O’Toole Promises Legislation to Ensure Bankrupt Companies Don’t Shortchange Their Pensioners

Erin O'Toole

Conservative Leader Erin O’Toole, pictured here in Levis, Que. on Aug. 14, 2021, has said that, if elected, he will protect the pension earnings of retirees in the case that their company goes bankrupt. Photo: Jacques Boissinot /The Canadian Press

Campaigning in his virtual studio yesterday, Erin O’Toole said that, if elected, he will protect the pension earnings of retirees in the case that the company they worked for goes bankrupt.

“Canadian workers who have paid into a pension plan on every paycheque should be able to rely on it being there when they retire,” said O’Toole. “You need to know your pension will be there for you.”


The Conservative Leader said in too many cases, when a company fails, executives and creditors get paid out before individuals.

”We have seen workers, through no fault of their own, forced to take big cuts to their pensions when the company they worked for goes bankrupt. This needs to change. As prime minister, I will stand up for workers and introduce the necessary measures to protect hard-earned pensions.” Statistics Canada estimates that 4.3 million workers are currently covered by defined benefit pension plans.

O’Toole is referring to cases like the Sears Canada bankruptcy restructuring controversy, which saw executives, creditors and lawyers all received big payouts while the Sears’ pension fund took a $250 million hit. This was a huge blow financially to the retirement dreams of the company’s 16,000 pensioners, many of whom saw a 30 per cent reduction in their promised benefits .

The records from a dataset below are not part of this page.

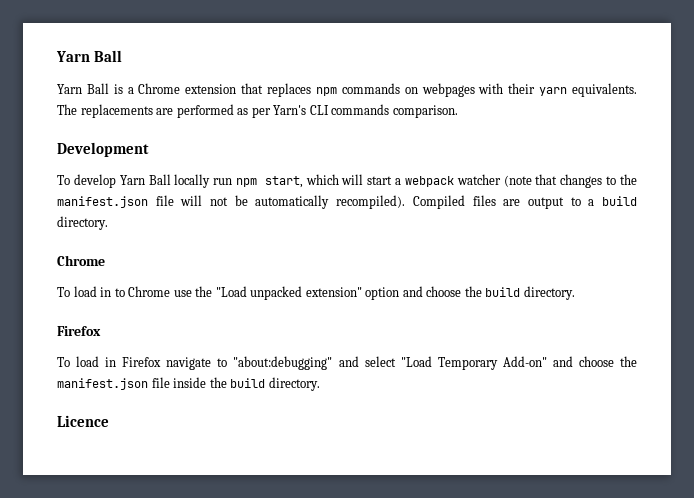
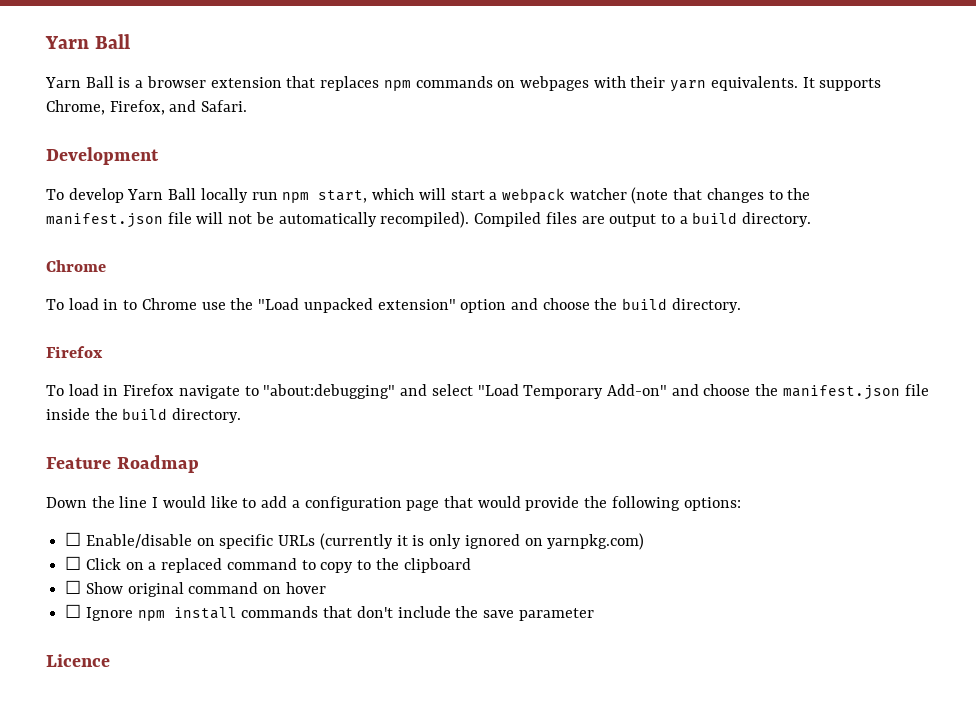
[138,83,181,94] Chrome -> [146,76,206,88] browser
[57,104,458,118] The replacements are performed as per Yarn's CLI commands comparison. -> [802,77,882,91] [46,100,248,115] It supports Chrome, Firefox, and Safari.
(320, 384) none -> [46,455,199,473] [46,496,741,511] [65,532,645,550] [65,556,471,573] [65,580,326,597] [65,604,594,621] // Feature Roadmap // Down the line I would like to add a configuration page that would provide the following options: // ☐ Enable/disable on specific URLs (currently it is only ignored on yarnpkg.com) // ☐ Click on a replaced command to copy to the clipboard // ☐ Show original command on hover // ☐ Ignore npm install commands that don't include the save parameter

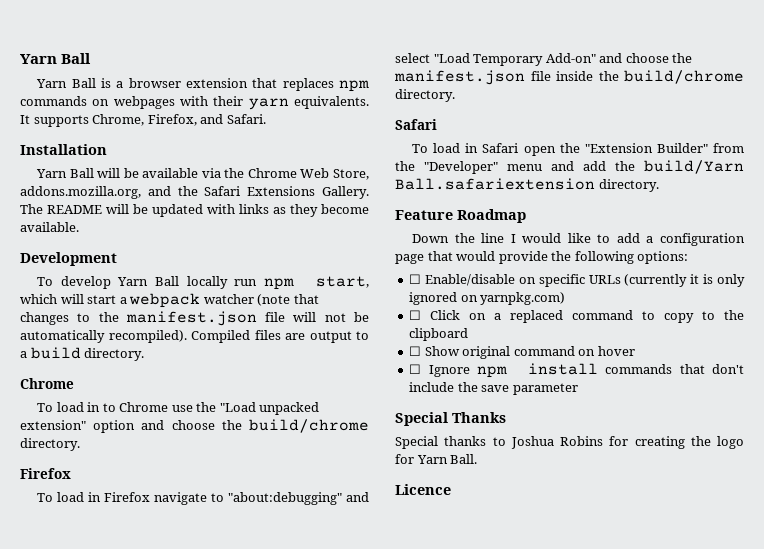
(248, 106) none -> [20,144,107,155] [36,168,369,180] [20,186,370,199] [20,204,369,217] [20,222,79,232] // Installation // Yarn Ball will be available via the Chrome Web Store, addons.mozilla.org, and the Safari Extensions Gallery. The README will be updated with links as they become available.
[622,298,668,310] build -> [248,419,369,433] build/chrome
[122,408,168,420] build -> [624,70,744,84] [395,89,455,102] [395,119,437,130] [412,143,744,156] [395,160,744,174] [395,178,595,190] build/chrome directory. // Safari // To load in Safari open the "Extension Builder" from the "Developer" menu and add the build/Yarn Ball.safariextension
(594, 614) none -> [395,412,506,426] [395,436,744,449] [395,454,478,464] // Special Thanks // Special thanks to Joshua Robins for creating the logo for Yarn Ball.

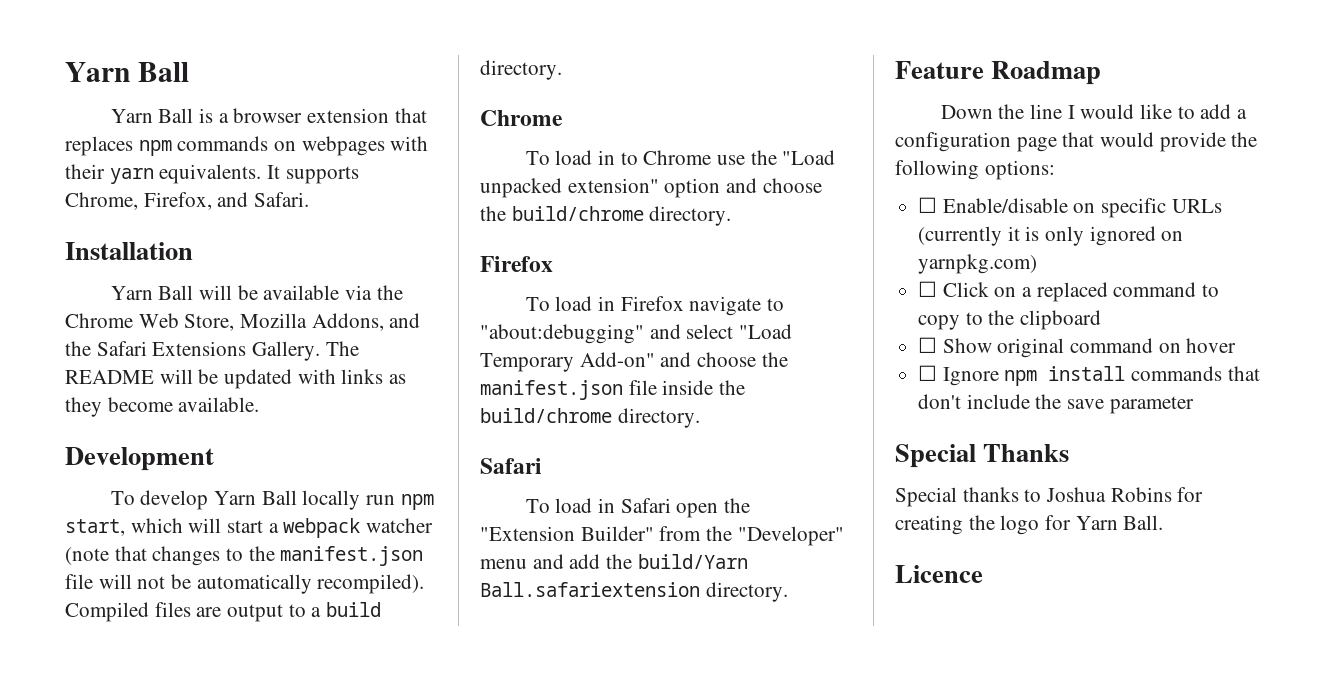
[20,186,141,199] addons.mozilla.org, -> [240,313,384,331] Mozilla Addons,

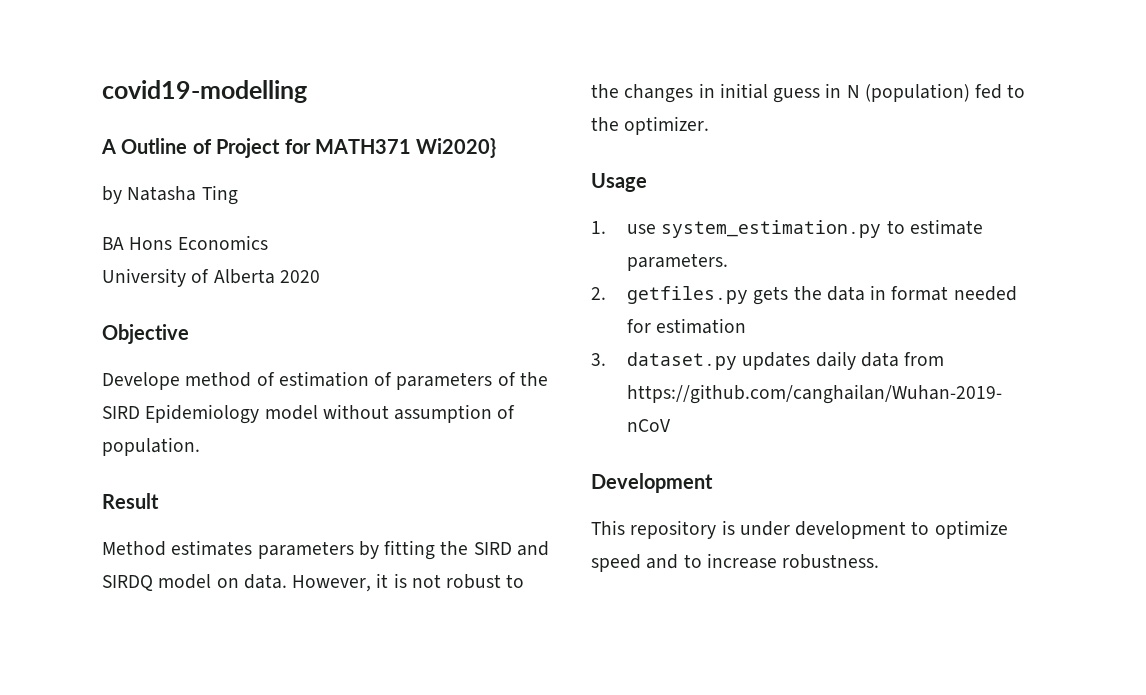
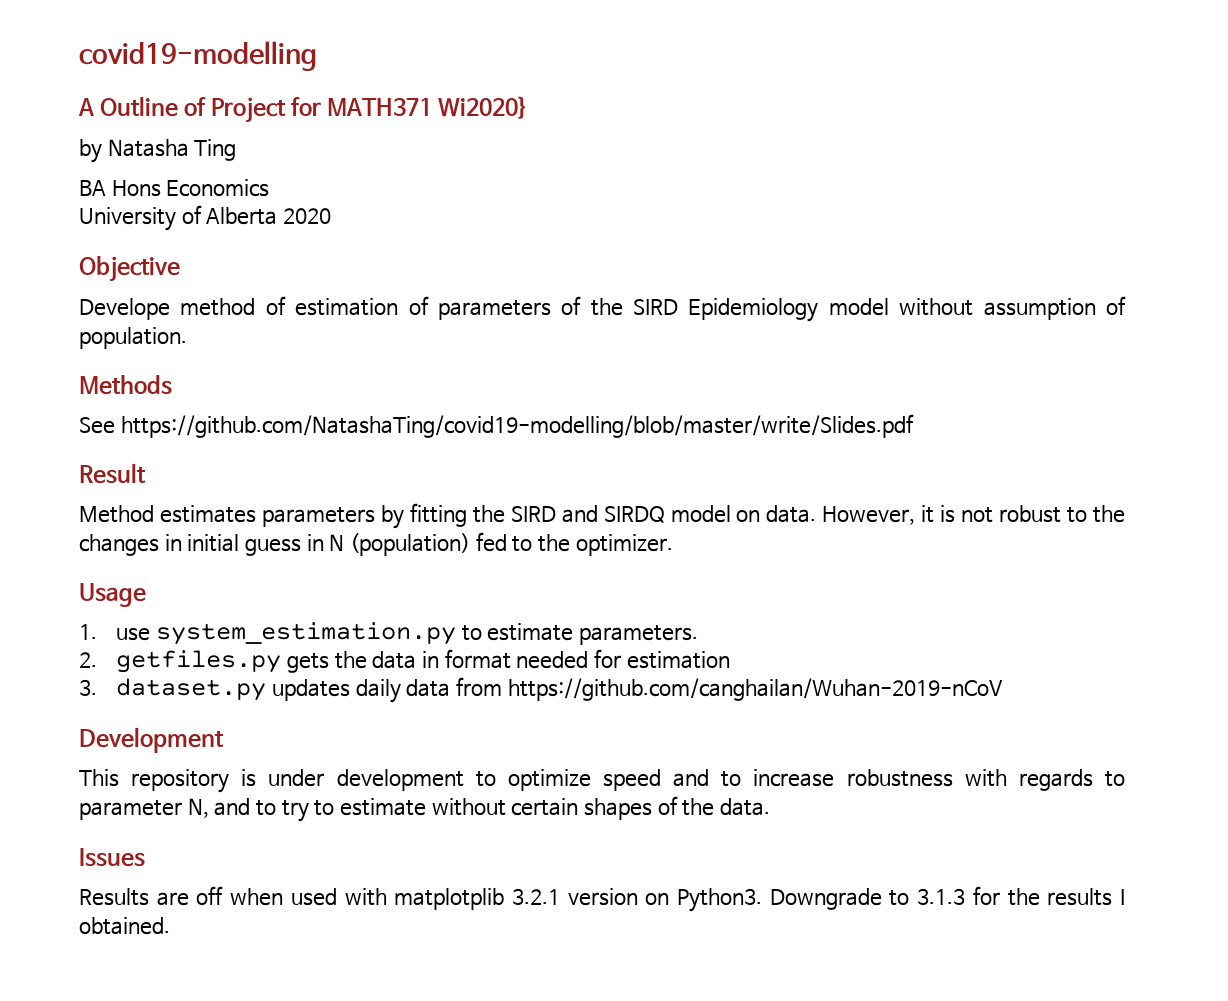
(200, 446) none -> [79,375,172,395] [79,414,914,438] // Methods // See https://github.com/NatashaTing/covid19-modelling/blob/master/write/Slides.pdf
[782,554,880,569] robustness. -> [846,769,1125,791] [79,796,770,822] [79,848,145,867] [79,886,1125,912] [79,917,170,935] robustness with regards to parameter N, and to try to estimate without certain shapes of the data. // Issues // Results are off when used with matplotplib 3.2.1 version on Python3. Downgrade to 3.1.3 for the results I obtained.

“Executives shouldn’t be getting massive bonuses while workers lose out in their retirement,” said O’Toole.

To avoid this, the Conservative Leader promised to change the law so that when a company goes bankrupt, individuals will have their pension earnings protected.

The Conservative plan also includes:

  • Preventing executives from paying themselves bonuses while managing a company going through restructuring unless the pension plan is fully funded
  • No longer forcing underfunded pension plans to be converted to annuities, a practice where the financial assets are sold and exchanged for an insurance product to reduce risks and offer fixed payments to pensioners. Companies typically fail in the midst of a recession when markets are depressed, and as a result, this practice currently locks in losses and means workers receive less money
  • Requiring companies to be more transparent with their employees by mandating they report the funding status of their pension plans

Bill VanGorder, C.A.R.P.’s chief policy officer, said he was pleased with O’Toole’s promise, suggesting that “our advocacy seems to have been heard by the Conservative Leader.” He suggested that the plan could be improved by “amending the Bankruptcy and Insolvency Act and the Companies’ Creditors Arrangement Act to give pensioners ‘super-priority’ status; and by “creating a pension insurance program that insures 100 per cent of pension liabilities.”

During its two terms in office, the current Liberal government has repeatedly shied away from passing legislation to protect pensioners’ rights. In 2020, the NDP introduced a private member’s bill aimed at “protecting the pensions and benefits of workers caught up in corporate bankruptcy proceedings.”